With Jerome Tulloch on keyboards, Kieran Murray on bass, Omar Francis on guitar and Anthony Watson on drums, Neekah Whyte supplying harmony vocals, Brina honoured Lucky Dube and tipped her cropped hair to Guns and Roses. She requested in original song "lips don't fail me now", bare feet showing under her floor-length khaki skirt as she lifted her legs in time to the beat.

Brina confessed that she has not yet seen the movie with the same title and starring the singer of Purple Rain, a song which was made when she was in conception.

The band took a break and Brina took a seat, guitarist Norman McCallum also seated lower and to her right, for Girl From Ipanema, hands moving from her hips to double clutch the microphone as she ended.
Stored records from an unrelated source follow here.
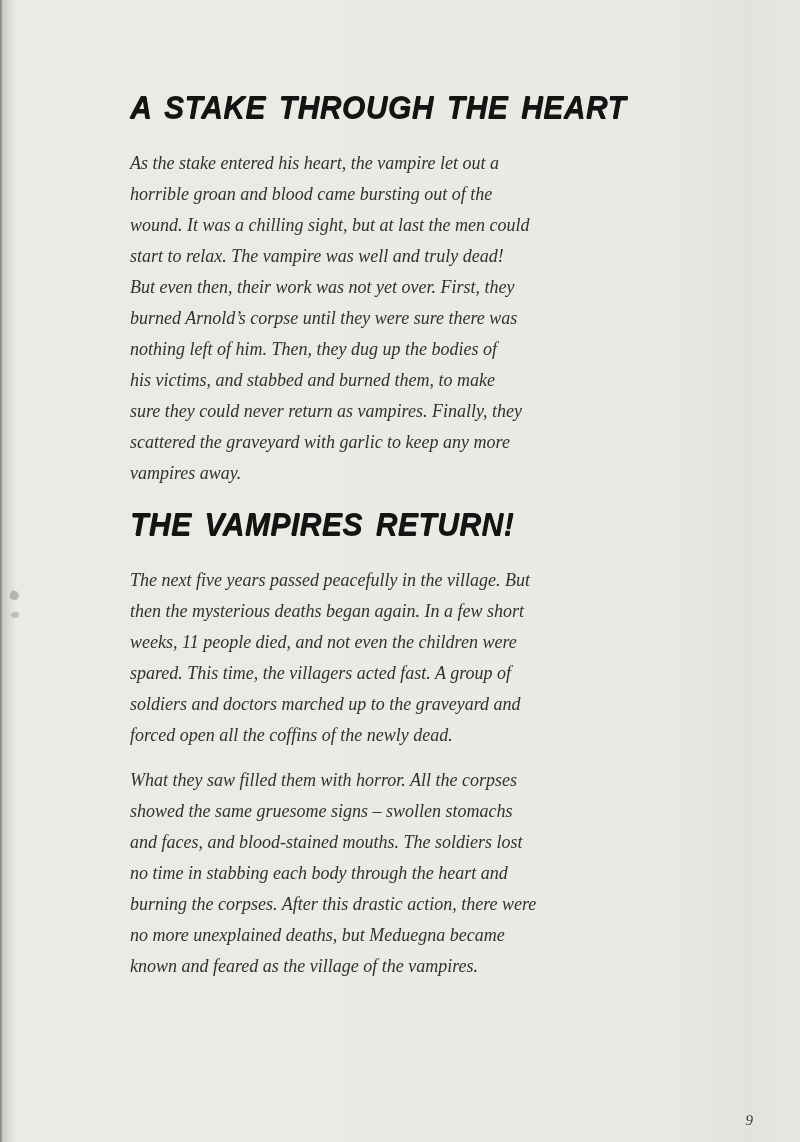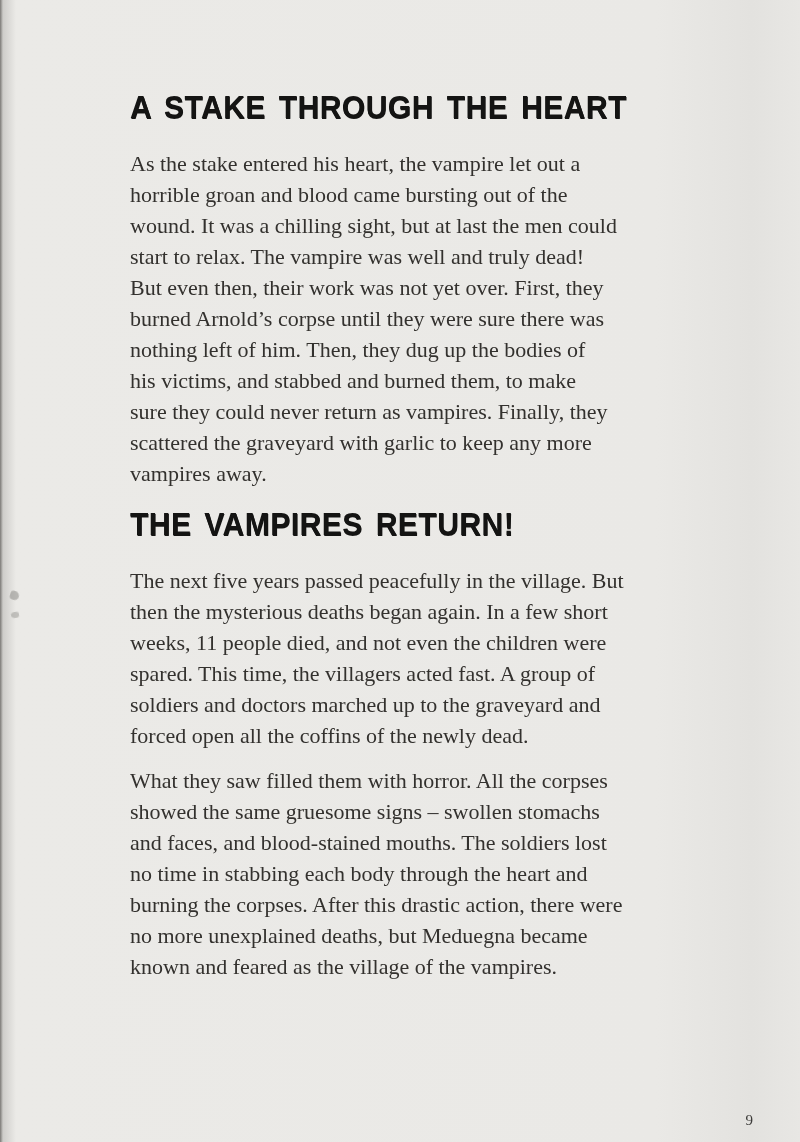--- a/index.html
+++ b/index.html
@@ -15,20 +15,21 @@
   .page {
     position: relative;
     width: 800px;
     height: 1142px;
     background:
       
       linear-gradient(90deg, rgba(110,108,105,0.9) 0px, rgba(170,169,166,0.45) 3px, rgba(234,233,230,0) 16px),
       
       linear-gradient(90deg, #ebeae7 0%, #eae9e6 82%, #e3e2df 94%, #e8e7e4 100%),
       #eae9e6;
+    font-style: italic;
   }
   .content {
     position: absolute;
     left: 130px;
     top: 92px;
     width: 572px;
   }
   .heading {
     margin: 20px 0 26px 0;
     font-family: "Liberation Sans", sans-serif;
@@ -40,21 +41,21 @@
     color: #141413;
     transform: scaleY(1.06);
     transform-origin: left top;
     text-shadow: 0.4px 0.4px 0 #141413;
   }
   .section:first-child .heading {
     margin-top: 0;
   }
   .body-par {
     margin: 0 0 14px 0;
-    font-size: 22px;
+    font-size: 18px;
     line-height: 31px;
     color: #33312e;
     white-space: pre-line;
   }
   .page-number {
     position: absolute;
     right: 47px;
     bottom: 13px;
     font-size: 15px;
     color: #3c3b39;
Still seated, she swung her legs side to side and tapped a hand on a hip, as she sang of a Paper Moon under a starry sky, scatting a bit at the end as her upraised hands framed her smiling face.

It was more love with That's All, ending on the refrain in a lower register to very good applause from the audience.

There was a low of another kind when Jacqueline was invited onstage to add her didgeridoo, a large wooden wind instrument used by the aborigines in Australia, to the guitar and sparingly used drum which accompanied the sung query "is there nothing sacred anymore?" The didgeridoo was featured extensively, at one point Brina's voice going high and long with Jacqueline keeping pace.

Extensive spoken section

The full band returned and Brina stood for an uptempo surge, intermittently rising on tiptoes as she did Freedom Time, right through the extensive spoken section. "That was a nursery rhyme from Lauryn Hill. That was the only verse of the song, so when she is ready to do verse two."

Tracy Chapman's Gimme One Reason was treated to some rocking guitar from Francis and rocking left hip from Brina, both hips twitching as she invited Come Away With Me, left hand extended to the side as she held an extended 'me' to end.

There was more love, but of the wondering kind, as she asked in song "will you still love me tomorrow", the full band coming in after the first go-round of the refrain, the finally 'tomorrow' held and changed in tone and pitch to very appreciative applause.

Then it was more uptempo freedom songs to close, Brina showing her freedom of movement on Toots and the Maytals Monkey Man ("I am yet to find out who the monkey man is," she said). It was a pair of wonderful Stevie Wonder cuts to end, Brina dancing through Sir Duke and then going on a Higher Ground, scatting thorough to the end.